A LC-MS/MS technique separated the bovine and mouse brain gangliosides monosialotetrahexosylgangliosides (GM1), disialotetrahexosylgangliosides (GD1a), trisialotetrahexosylgangliosides (GT1b) and tetrasialotetrahexosylgangliosides (GQ1b) using a phenyl-hexyl HPLC column and employing a linear methanol gradient in water, which is 0.028% in ammonium hydroxide. The gangliosides were separated according to sialic acid class, and within a particular class, gangliosides having different ceramide carbon chain lengths were also separated.
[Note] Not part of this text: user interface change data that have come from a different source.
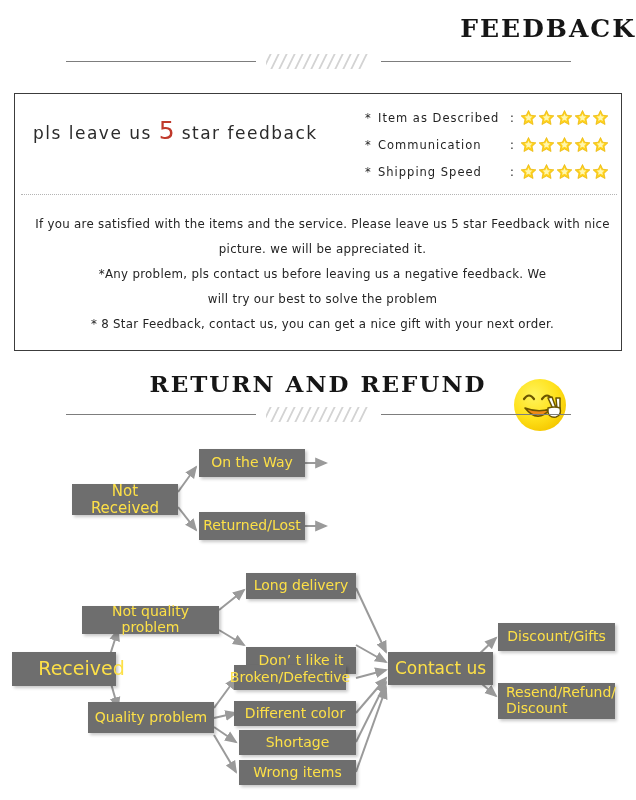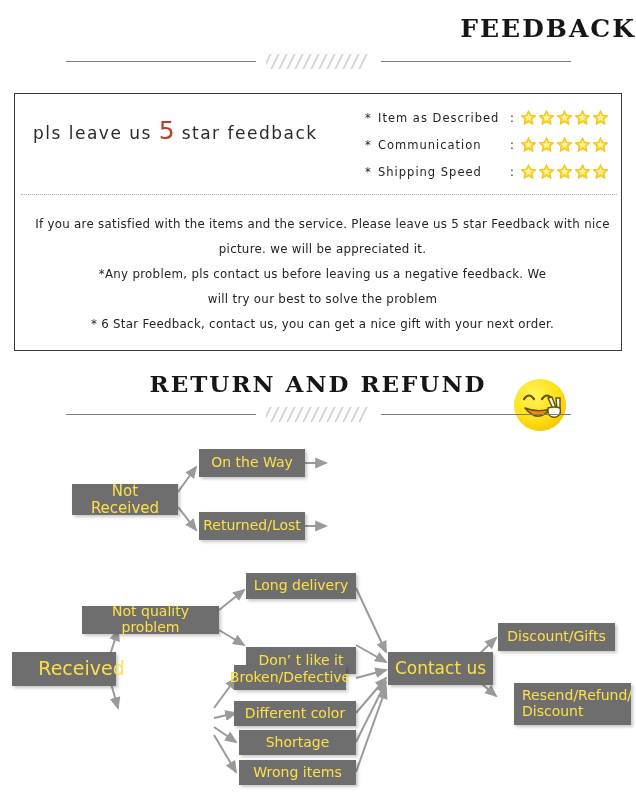"* 6 Star Feedback, contact" p { text: 6 -> 8 }
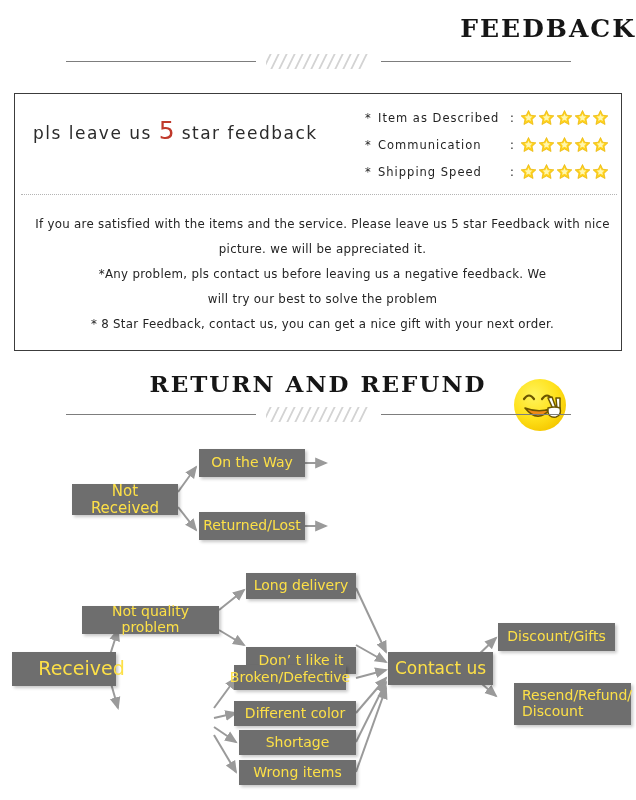"Resend/Refund/" div.node { height: 42px -> 36px; margin-left: 16px -> none }
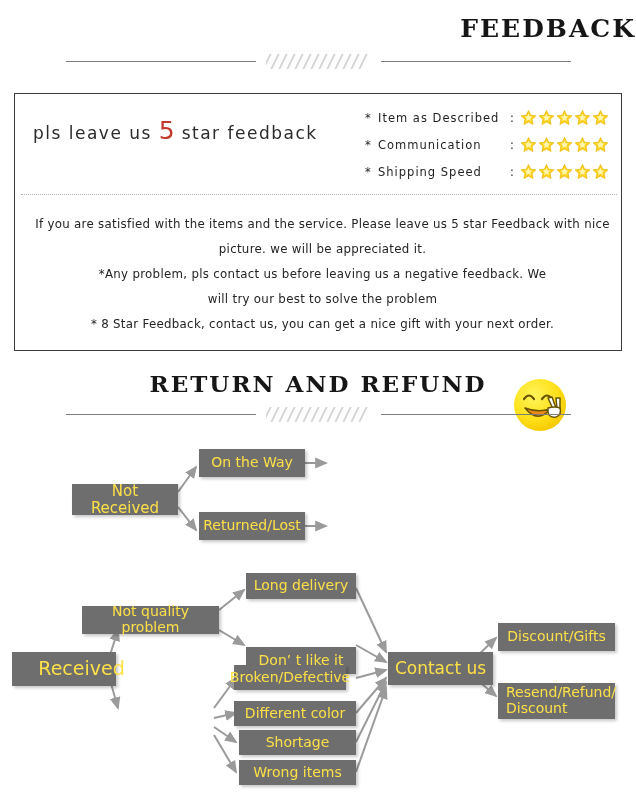"Quality problem" div.node { html: none -> <div>Quality problem</div> }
All gangliosides of a particular sialic acid class eluted in characteristic retention time windows in the order of GQ1b, (earliest), GT1b, GD1a, and GM1 (latest). Within each specific retention time window for a particular ganglioside class, gangliosides were separated in the order of increasing ceramide carbon chain length. The phenyl-hexyl column separation of gangliosides is advantageous over established hydrophilic interaction and conventional reversed-phase chromatography techniques, in that the former separates gangliosides according to sialic acid class but not ceramide composition and the latter distributes all the sialic acid ganglioside classes throughout the entire chromatogram. The mechanism of separation of the ganglioside sialic acid classes is proposed to be a π-electron repulsion of negatively-charged gangliosides by the column phenyl moiety.

摘要

LC-MS / MS技术通过使用HPLC-HPLC和液相色谱分离的方法，通过使用HPLC-HPLC分离的牛和小鼠脑神经节苷脂单唾液酸四己糖基神经节苷脂（GD1a），二唾液酸四己糖基神经节苷脂（GT1b）和四唾液酸四己糖基神经节苷脂（GQ1b）在氢氧化铵中为0.028％。根据唾液酸类别分离神经节苷脂，并且在特定类别中，还分离具有不同神经酰胺碳链长度的神经节苷脂。特定唾液酸类的所有神经节苷脂在特征性保留时间窗口中按GQ1b（最早），GT1b，GD1a和GM1（最新）的顺序洗脱。在特定神经节苷脂类别的每个特定保留时间窗口内，神经节苷脂以神经酰胺碳链长度增加的顺序分离。神经节苷脂的苯基-己基柱分离优于已建立的亲水相互作用和常规的反相色谱技术，因为前者根据唾液酸类别分离神经节苷脂，而不是神经酰胺成分，而后者则将所有唾液酸神经节苷脂类别分布在整个区域色谱。认为神经节苷脂唾液酸类的分离机理是通过柱苯基部分使带负电的神经节苷脂的π电子排斥。因为前者根据唾液酸类别分离神经节苷脂而不是神经酰胺成分，而后者根据整个色谱图分配所有唾液酸神经节苷脂类别。认为神经节苷脂唾液酸类的分离机理是通过柱苯基部分使带负电的神经节苷脂的π电子排斥。因为前者根据唾液酸类别分离神经节苷脂而不是神经酰胺成分，而后者根据整个色谱图分配所有唾液酸神经节苷脂类别。认为神经节苷脂唾液酸类的分离机理是通过柱苯基部分使带负电的神经节苷脂的π电子排斥。